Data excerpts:
___
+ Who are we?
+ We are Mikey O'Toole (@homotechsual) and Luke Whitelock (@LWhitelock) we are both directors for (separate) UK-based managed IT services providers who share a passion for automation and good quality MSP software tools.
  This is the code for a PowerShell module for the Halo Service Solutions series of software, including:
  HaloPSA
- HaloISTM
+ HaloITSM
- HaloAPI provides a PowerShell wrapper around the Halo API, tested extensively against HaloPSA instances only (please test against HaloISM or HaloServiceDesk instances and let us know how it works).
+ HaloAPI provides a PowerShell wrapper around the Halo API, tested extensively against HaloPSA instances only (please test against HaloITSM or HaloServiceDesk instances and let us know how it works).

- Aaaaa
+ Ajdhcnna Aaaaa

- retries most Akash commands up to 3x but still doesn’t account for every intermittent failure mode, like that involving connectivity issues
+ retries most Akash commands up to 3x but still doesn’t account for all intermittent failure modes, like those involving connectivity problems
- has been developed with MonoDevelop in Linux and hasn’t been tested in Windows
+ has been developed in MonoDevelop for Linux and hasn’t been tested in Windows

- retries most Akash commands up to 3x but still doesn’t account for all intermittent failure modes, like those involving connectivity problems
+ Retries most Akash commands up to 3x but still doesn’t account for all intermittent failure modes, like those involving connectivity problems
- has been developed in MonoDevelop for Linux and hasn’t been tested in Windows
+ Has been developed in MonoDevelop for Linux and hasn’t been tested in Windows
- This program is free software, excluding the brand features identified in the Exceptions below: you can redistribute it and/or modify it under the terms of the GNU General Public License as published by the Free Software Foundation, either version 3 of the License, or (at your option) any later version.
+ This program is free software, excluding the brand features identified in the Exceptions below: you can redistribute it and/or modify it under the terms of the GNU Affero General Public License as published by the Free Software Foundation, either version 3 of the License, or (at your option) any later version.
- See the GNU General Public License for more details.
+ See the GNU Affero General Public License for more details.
___
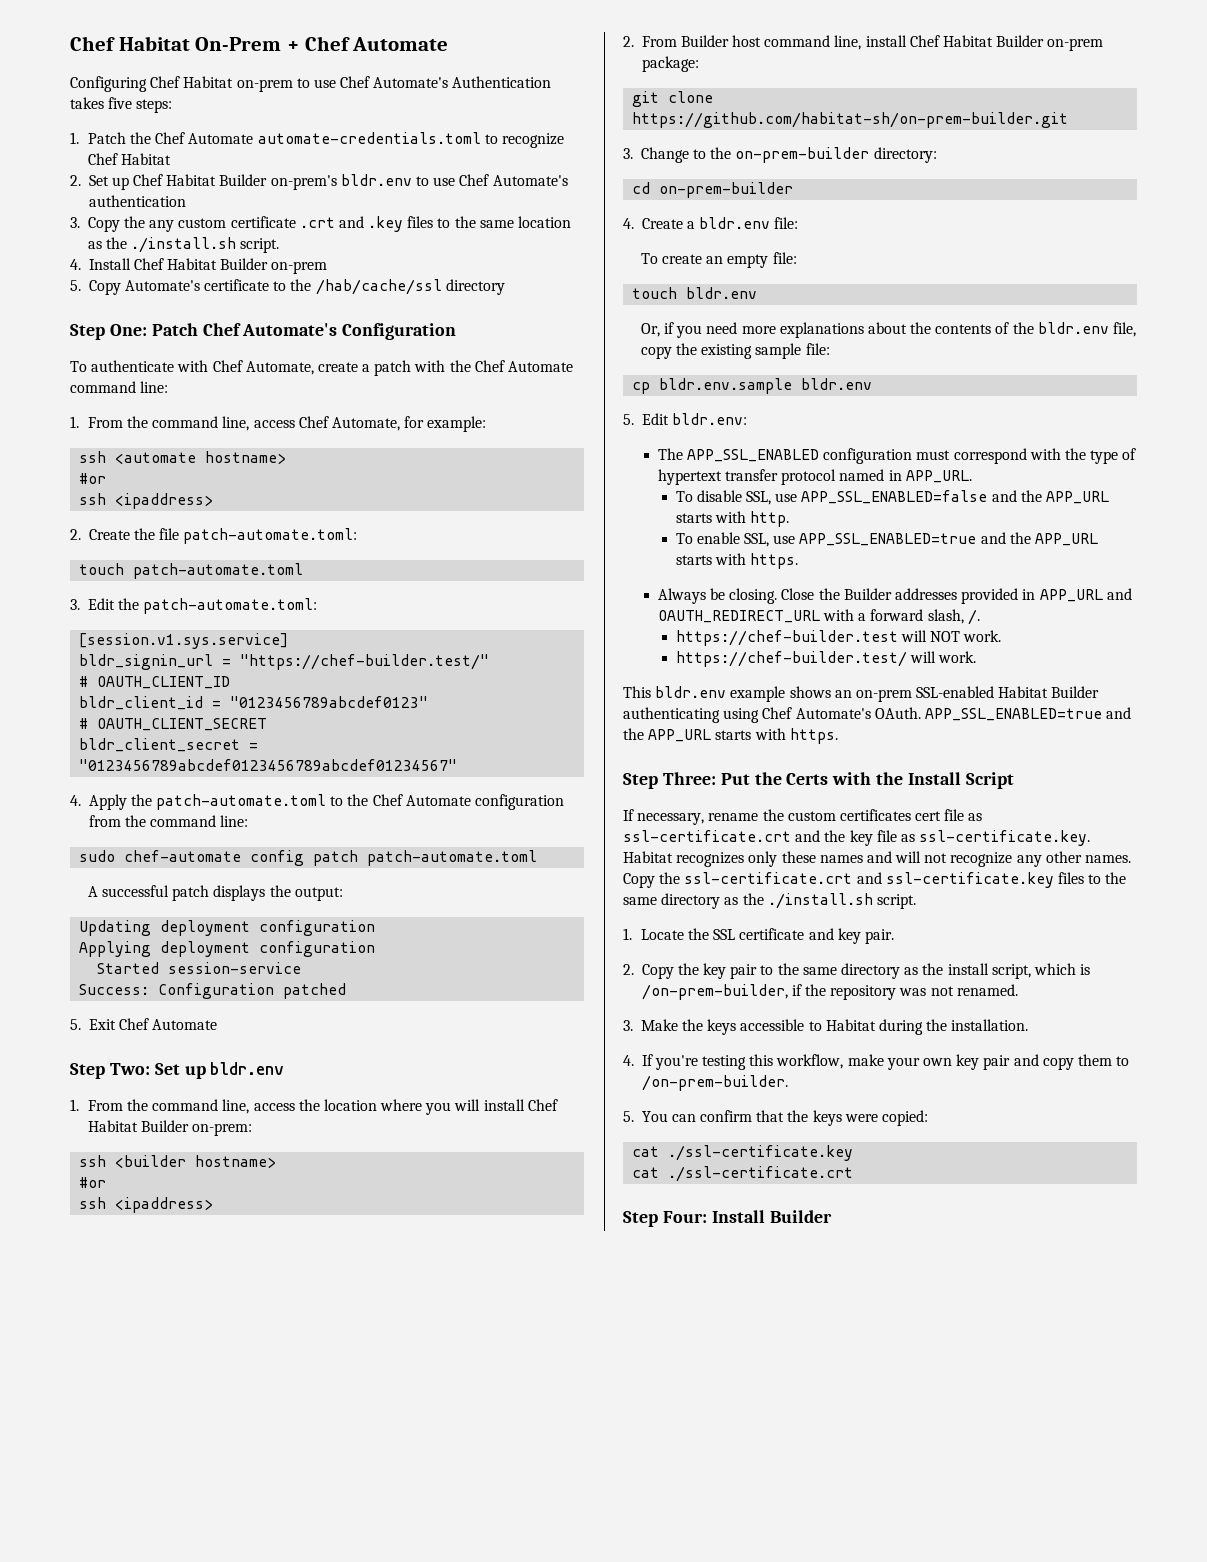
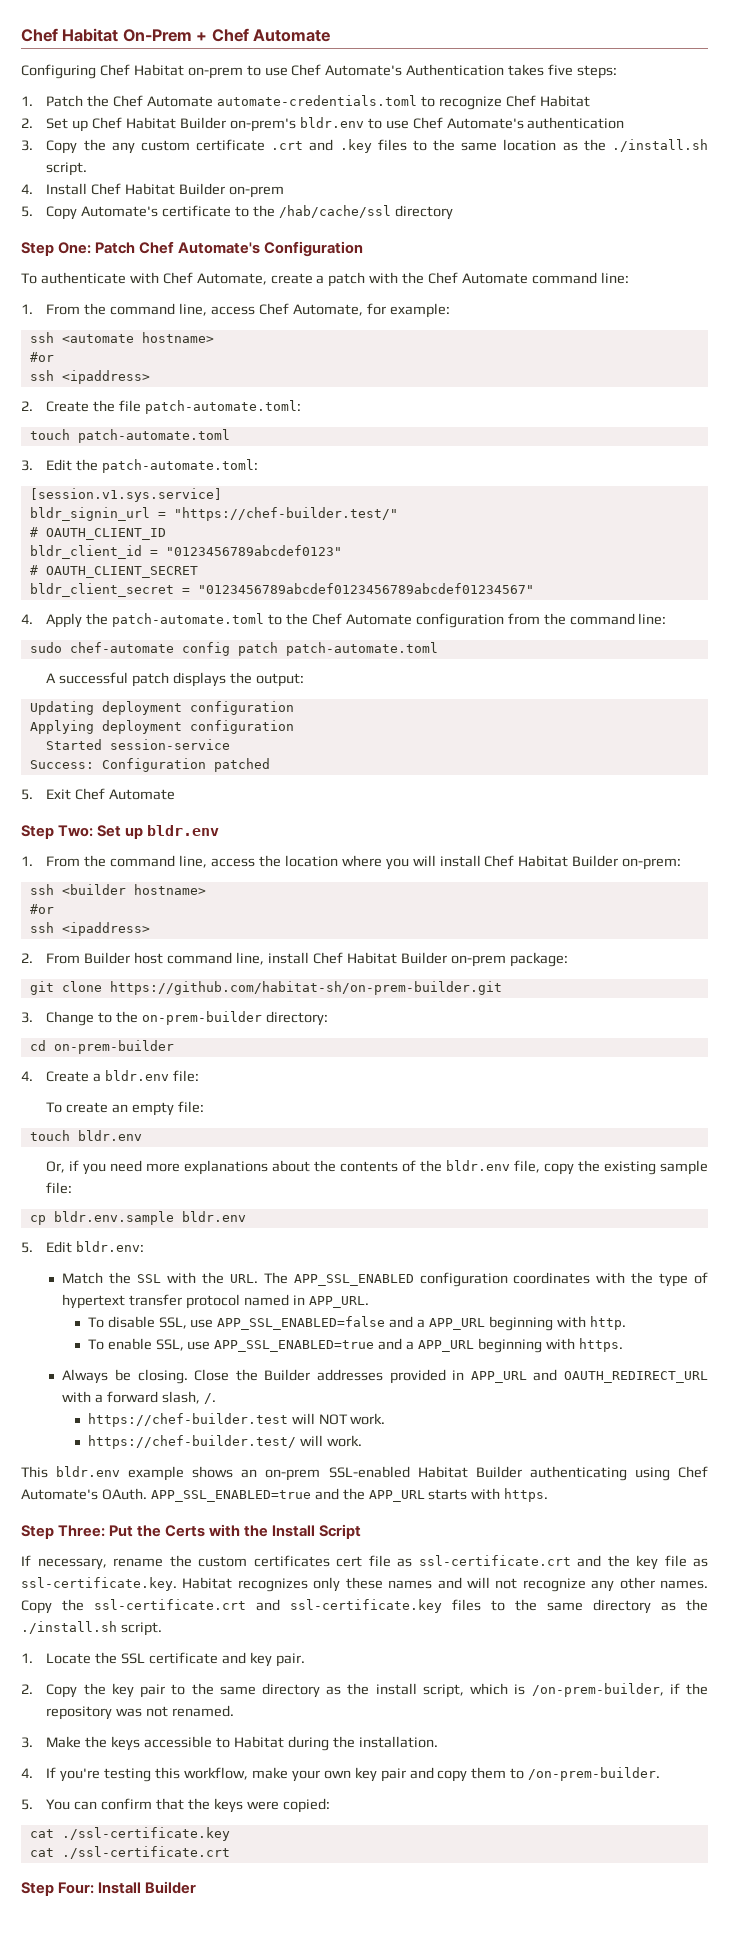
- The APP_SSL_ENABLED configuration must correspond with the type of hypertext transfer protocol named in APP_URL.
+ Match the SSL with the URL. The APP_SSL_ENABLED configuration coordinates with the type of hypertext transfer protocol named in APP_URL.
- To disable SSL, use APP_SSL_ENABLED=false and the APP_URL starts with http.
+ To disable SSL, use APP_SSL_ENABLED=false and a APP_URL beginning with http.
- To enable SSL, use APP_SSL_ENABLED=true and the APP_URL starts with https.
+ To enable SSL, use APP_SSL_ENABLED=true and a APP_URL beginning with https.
___
### [PROBLEM TO WORK ON]
Using the records, find the number of lines in which the string "identified" occurs. Reply with that number alone.

### [TASK OUTPUT]
2